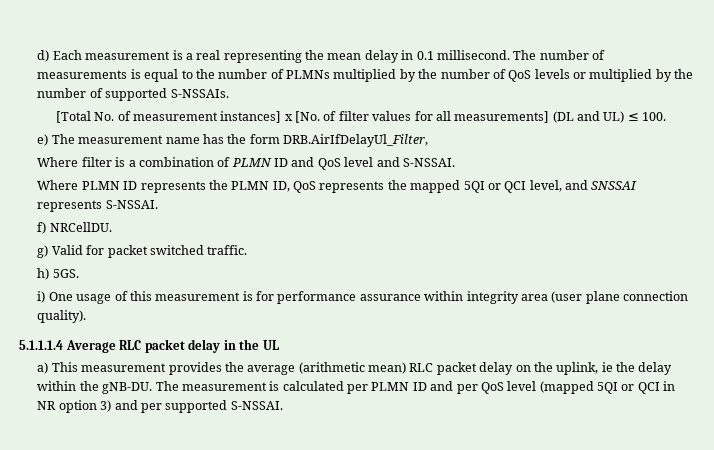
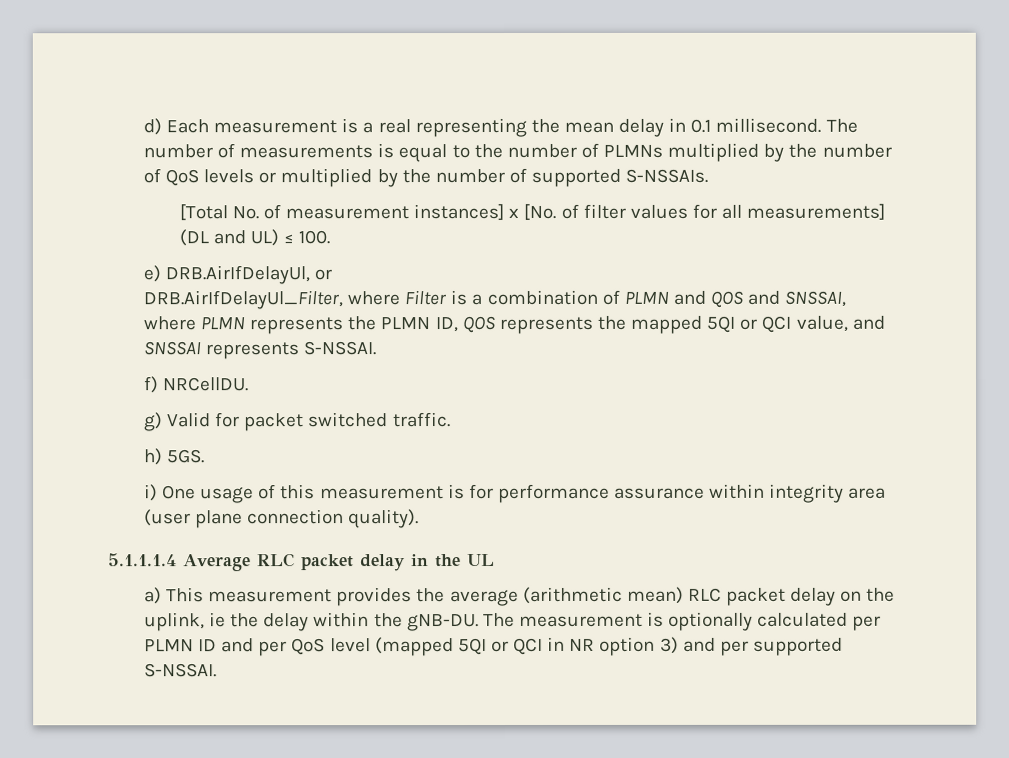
- e) The measurement name has the form DRB.AirIfDelayUl_Filter,
- Where filter is a combination of PLMN ID and QoS level and S-NSSAI.
- Where PLMN ID represents the PLMN ID, QoS represents the mapped 5QI or QCI level, and SNSSAI represents S-NSSAI.
+ e) DRB.AirIfDelayUl, or
+ DRB.AirIfDelayUl_Filter, where Filter is a combination of PLMN and QOS and SNSSAI, where PLMN represents the PLMN ID, QOS represents the mapped 5QI or QCI value, and SNSSAI represents S-NSSAI.
- The measurement is calculated per PLMN ID and per QoS level (mapped 5QI or QCI in NR option 3) and per supported S-NSSAI.
+ The measurement is optionally calculated per PLMN ID and per QoS level (mapped 5QI or QCI in NR option 3) and per supported S-NSSAI.

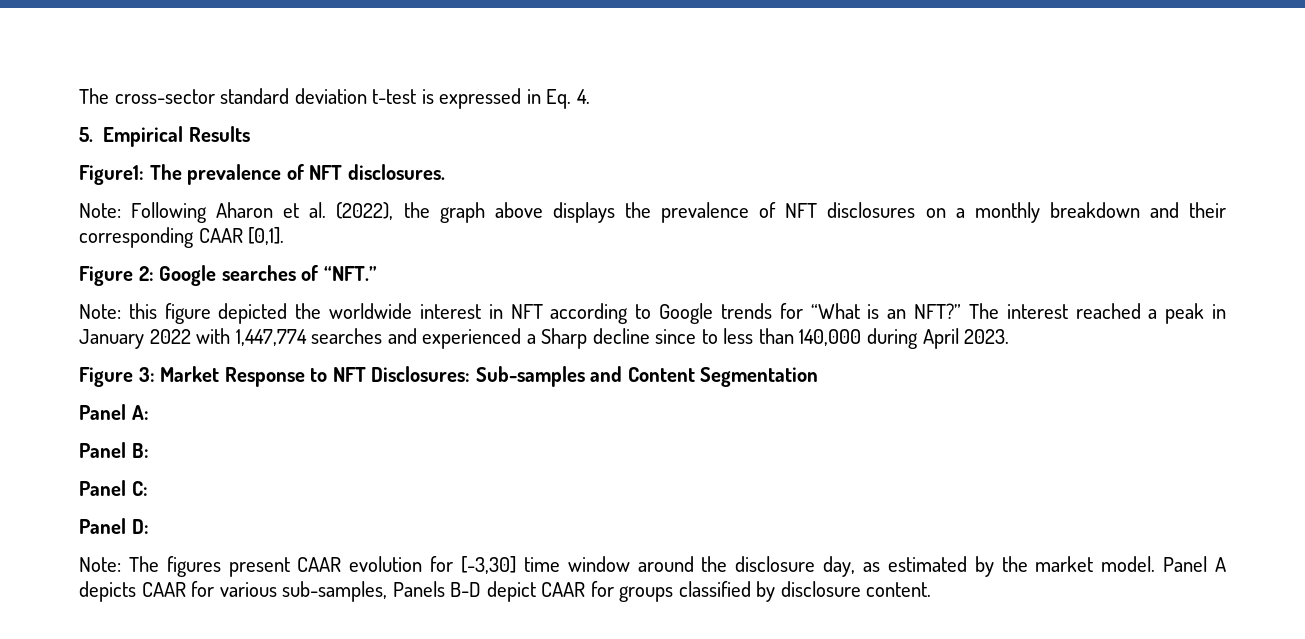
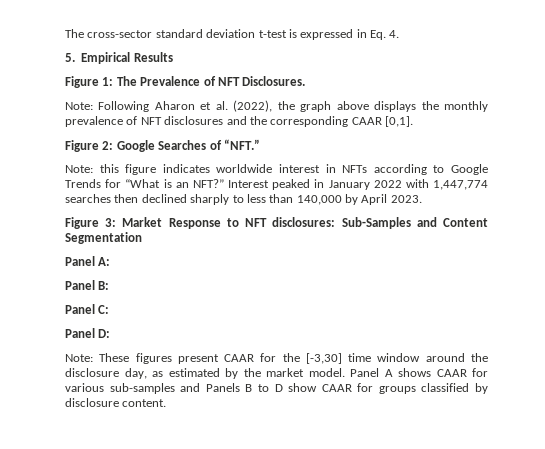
- Figure1: The prevalence of NFT disclosures.
+ Figure 1: The Prevalence of NFT Disclosures.
- Note: Following Aharon et al. (2022), the graph above displays the prevalence of NFT disclosures on a monthly breakdown and their corresponding CAAR [0,1].
+ Note: Following Aharon et al. (2022), the graph above displays the monthly prevalence of NFT disclosures and the corresponding CAAR [0,1].
- Figure 2: Google searches of “NFT.”
+ Figure 2: Google Searches of “NFT.”
- Note: this figure depicted the worldwide interest in NFT according to Google trends for “What is an NFT?”
+ Note: this figure indicates worldwide interest in NFTs according to Google Trends for “What is an NFT?”
- The interest reached a peak in January 2022 with 1,447,774 searches and experienced a Sharp decline since to less than 140,000 during April 2023.
+ Interest peaked in January 2022 with 1,447,774 searches then declined sharply to less than 140,000 by April 2023.
- Figure 3: Market Response to NFT Disclosures: Sub-samples and Content Segmentation
+ Figure 3: Market Response to NFT disclosures: Sub-Samples and Content Segmentation
- Note: The figures present CAAR evolution for [-3,30] time window around the disclosure day, as estimated by the market model.
+ Note: These figures present CAAR for the [-3,30] time window around the disclosure day, as estimated by the market model.
- Panel A depicts CAAR for various sub-samples, Panels B-D depict CAAR for groups classified by disclosure content.
+ Panel A shows CAAR for various sub-samples and Panels B to D show CAAR for groups classified by disclosure content.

━━━

Work order: Please reproduce the entries above exactly, from their first line to the line holding "this figure indicates" inclusive, and nothing else; the pictures stay out.

Solution:
- e) The measurement name has the form DRB.AirIfDelayUl_Filter,
- Where filter is a combination of PLMN ID and QoS level and S-NSSAI.
- Where PLMN ID represents the PLMN ID, QoS represents the mapped 5QI or QCI level, and SNSSAI represents S-NSSAI.
+ e) DRB.AirIfDelayUl, or
+ DRB.AirIfDelayUl_Filter, where Filter is a combination of PLMN and QOS and SNSSAI, where PLMN represents the PLMN ID, QOS represents the mapped 5QI or QCI value, and SNSSAI represents S-NSSAI.
- The measurement is calculated per PLMN ID and per QoS level (mapped 5QI or QCI in NR option 3) and per supported S-NSSAI.
+ The measurement is optionally calculated per PLMN ID and per QoS level (mapped 5QI or QCI in NR option 3) and per supported S-NSSAI.

- Figure1: The prevalence of NFT disclosures.
+ Figure 1: The Prevalence of NFT Disclosures.
- Note: Following Aharon et al. (2022), the graph above displays the prevalence of NFT disclosures on a monthly breakdown and their corresponding CAAR [0,1].
+ Note: Following Aharon et al. (2022), the graph above displays the monthly prevalence of NFT disclosures and the corresponding CAAR [0,1].
- Figure 2: Google searches of “NFT.”
+ Figure 2: Google Searches of “NFT.”
- Note: this figure depicted the worldwide interest in NFT according to Google trends for “What is an NFT?”
+ Note: this figure indicates worldwide interest in NFTs according to Google Trends for “What is an NFT?”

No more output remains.